The lithium compound, preferably lithium nitrate, is then decomposed by passing the dry powder mixture into a suitable flat container, such as a quartz tray, to a depth of less than 1 cIrL in air and through a belt furnace operated at 700°C. The powder mixture, which splits about 15 times to pass through the furnace, is held at this temperature for about 2 minutes.

It has been found that for materials containing 0.01% by weight or more of lithium, it is necessary to pass the powder mixture through the furnace multiple times in order to completely decompose the lithium compound.

The obtained powder material consists of a silver-cadmium oxide-tellurium alloy powder in which lithium oxide particles are dispersed on the surface of the powder particles and internally oxidized.

The characteristics of the electrical contacts made from this AgCd0+Te+Li material are that the addition of lithium, especially at a low lithium concentration of 0.01% by weight, improves the corrosion rate.
The characteristics are virtually identical to those of electrical contacts made from +Te material.

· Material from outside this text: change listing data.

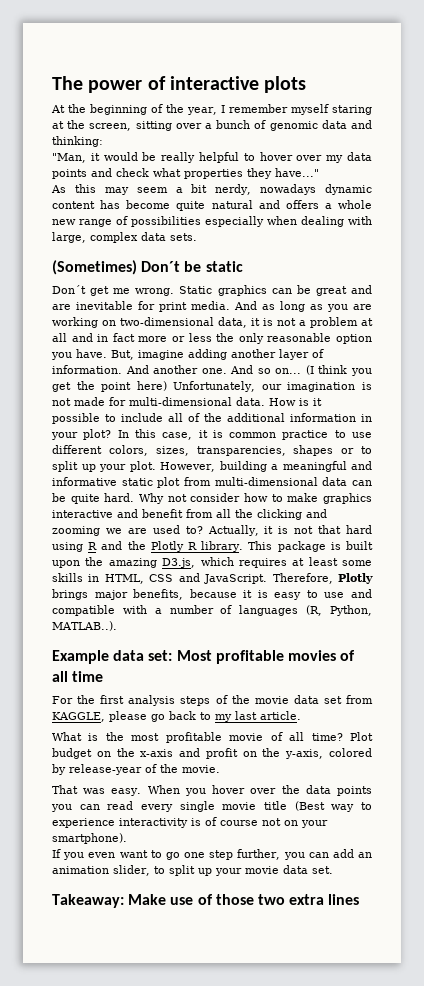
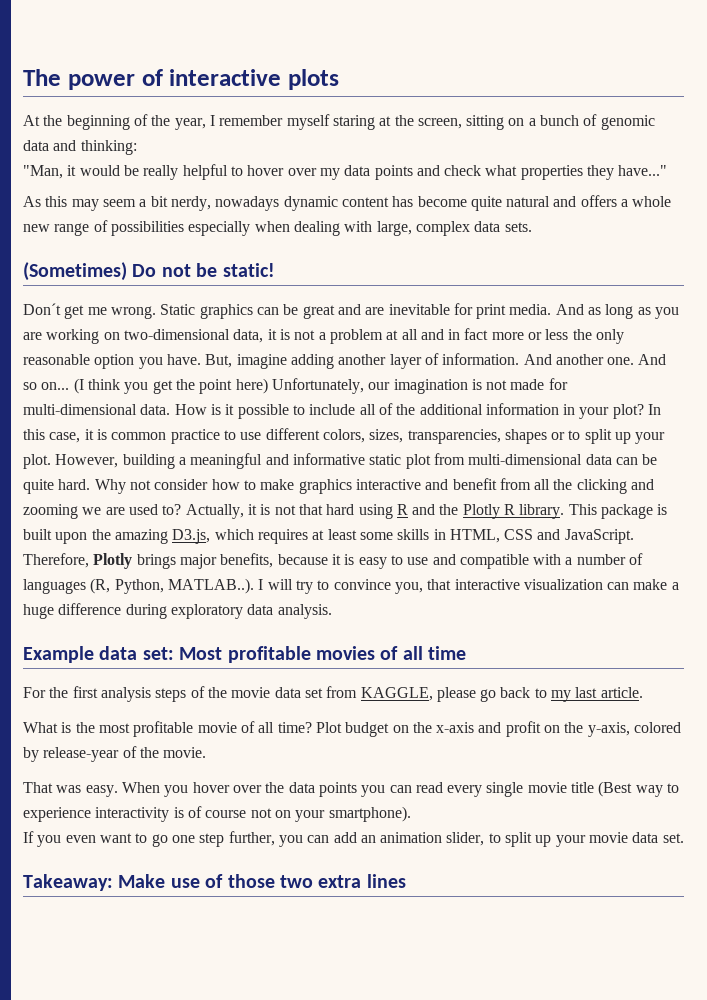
- At the beginning of the year, I remember myself staring at the screen, sitting over a bunch of genomic data and thinking:
+ At the beginning of the year, I remember myself staring at the screen, sitting on a bunch of genomic data and thinking:
- (Sometimes) Don´t be static
+ (Sometimes) Do not be static!
- Therefore, Plotly brings major benefits, because it is easy to use and compatible with a number of languages (R, Python, MATLAB..).
+ Therefore, Plotly brings major benefits, because it is easy to use and compatible with a number of languages (R, Python, MATLAB..). I will try to convince you, that interactive visualization can make a huge difference during exploratory data analysis.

The specific embodiments and examples of the invention described above are merely illustrative and do not limit the scope of the invention.

Claims (1)

Claims: 1. Silver, consisting of a mixture of 2.5-20% by weight of cadmium oxide in the form of homogeneously distributed silver-cadmium oxide alloy particles and 0.01-3% by weight of tellurium in the form of its oxide. . An electrical contact material, wherein the tellurium oxide is present on the surface of the silver-cadmium oxide alloy particles and is uniformly distributed throughout the contact material. 2 silver, consisting of a mixture of 2.5-20% by weight of cadmium oxide in the form of homogeneously distributed silver-cadmium oxide alloy particles and a total of 0.01-3% by weight of tellurium and lithium in the form of oxides, An electrical contact material characterized in that the tellurium and lithium oxides are present on the surface of the silver-cadmium oxide alloy particles and are uniformly distributed throughout the contact material. 3 Prepare irregular silver powder with a particle size of 350 mesh or less;
Co-precipitated cadmium-tellurium compound powder of about 75 microns or less is prepared; the silver powder and the cadmium-containing powder are thoroughly mixed with 2.5 to 20% by weight of cadmium oxide and 3% by weight or less of tellurium to form a fine powder. forming a uniformly dispersed mixture; heating this powder mixture in a reducing atmosphere to form a silver-cadmium alloy powder in which fine cadmium telluride particles are dispersed on the surface of the silver-cadmium alloy powder terminal; this alloy powder; internally oxidize to reoxidize cadmium and cadmium telluride; sieve the reoxidized alloy powder to a particle size of 100 mesh or less; compress this powder mixture into a desired shape; compress the compact in air. A method for producing an electrical contact material, characterized by various steps of sintering. 4 Prepare irregular silver powder with a particle size of 350 mesh or less;
Co-precipitated cadmium-tellurium compound powder having a particle size of about 75 microns or less is prepared; the silver powder and the cadmium-containing powder are mixed with 2.5 to 20% by weight of cadmium oxide and 3% by weight of tellurium.
Mix to obtain a fine and uniformly dispersed mixture by weight% or less; heat this powder mixture in a reducing atmosphere to form fine cadmium telluride particles dispersed on the surface of the silver-cadmium alloy powder particles. A silver-cadmium alloy powder is formed, and the alloy powder is internally oxidized to reoxidize cadmium and cadmium telluride; adding a solution containing an amount of a lithium compound to form a slurry, adjusting the concentration of the solution to mix substantially equal volumes of liquid and powder; air drying the slurry at an elevated temperature; and drying. The powder is heated in air to decompose the lithium compounds, thereby forming particles in the form of oxides of lithium on the alloy powder particles; the powder mixture is sieved to reduce the particle size to 1.
00 mesh or less; compressing the powder mixture into a desired shape; and sintering the compressed compact in air.